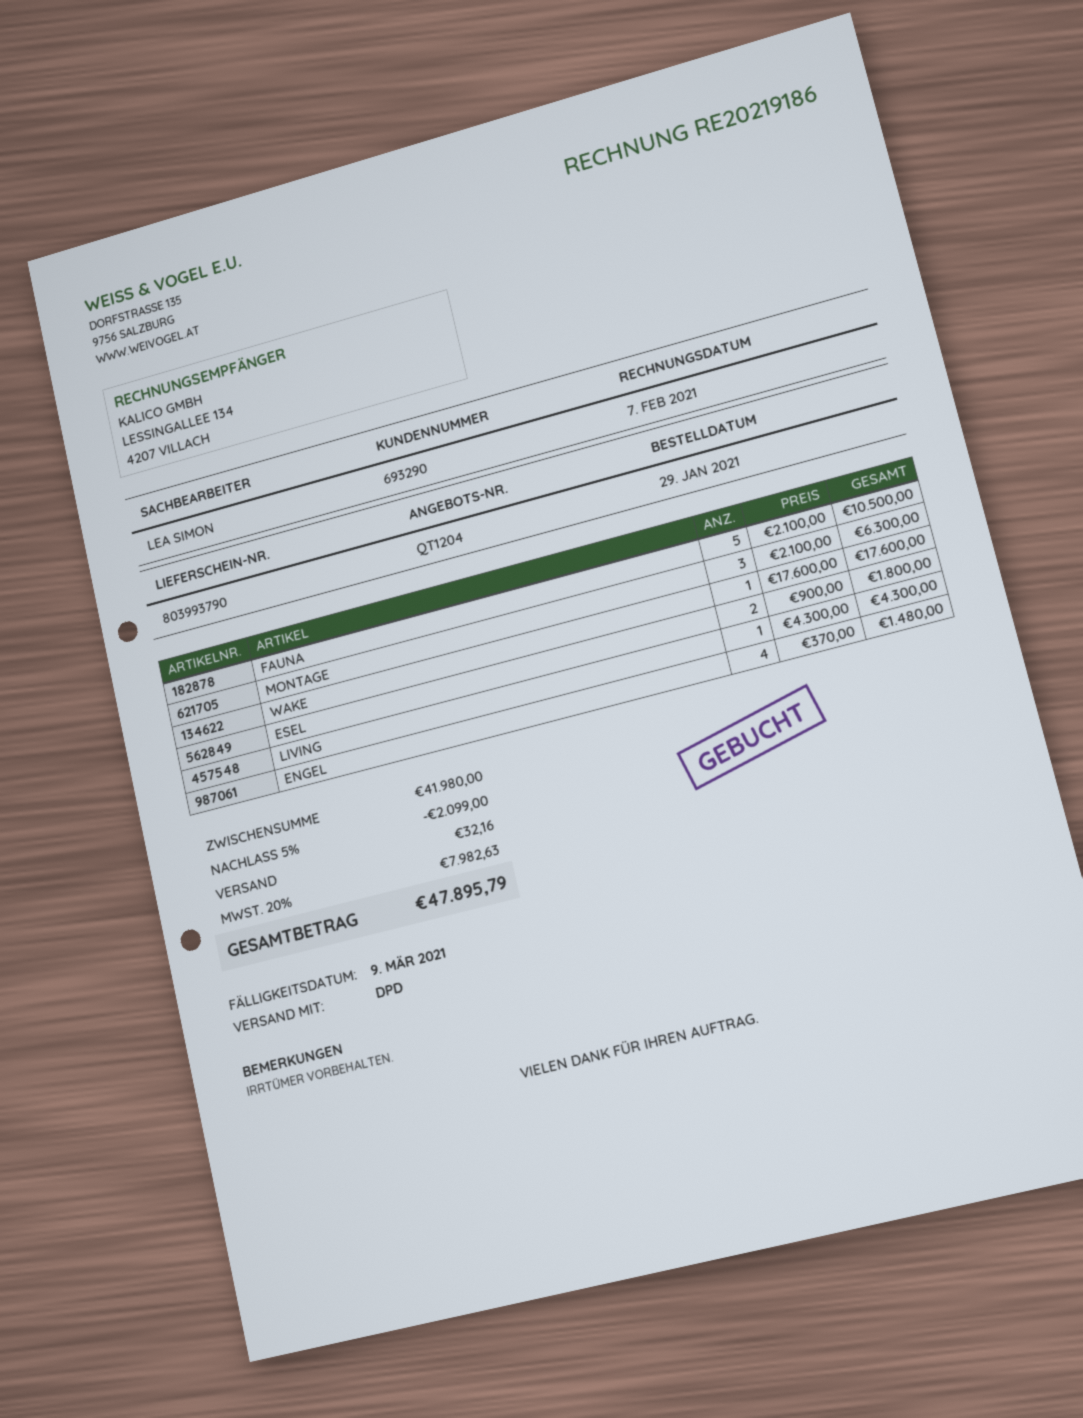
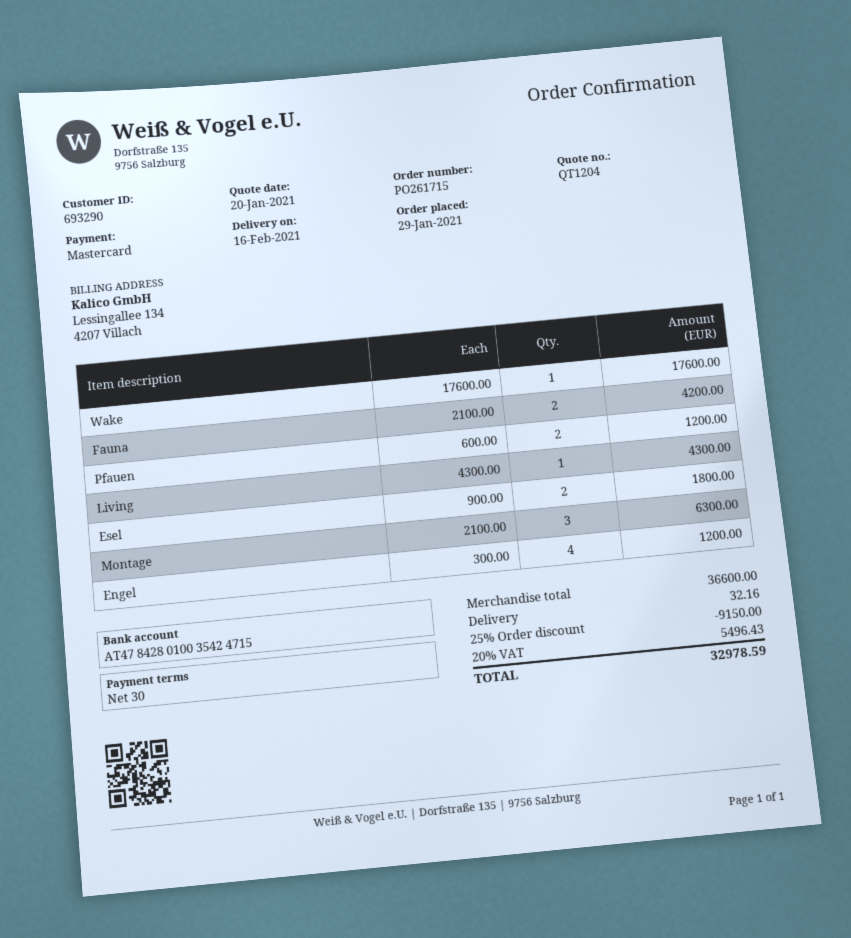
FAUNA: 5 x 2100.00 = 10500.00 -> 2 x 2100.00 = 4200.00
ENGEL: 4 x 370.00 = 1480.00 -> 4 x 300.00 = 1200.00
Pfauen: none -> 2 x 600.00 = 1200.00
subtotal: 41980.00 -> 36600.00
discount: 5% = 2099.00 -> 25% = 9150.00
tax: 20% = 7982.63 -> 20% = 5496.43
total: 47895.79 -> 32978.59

-------

Problem requirements →
Reproduce the material word for word, but without its images.

Result →
FAUNA: 5 x 2100.00 = 10500.00 -> 2 x 2100.00 = 4200.00
ENGEL: 4 x 370.00 = 1480.00 -> 4 x 300.00 = 1200.00
Pfauen: none -> 2 x 600.00 = 1200.00
subtotal: 41980.00 -> 36600.00
discount: 5% = 2099.00 -> 25% = 9150.00
tax: 20% = 7982.63 -> 20% = 5496.43
total: 47895.79 -> 32978.59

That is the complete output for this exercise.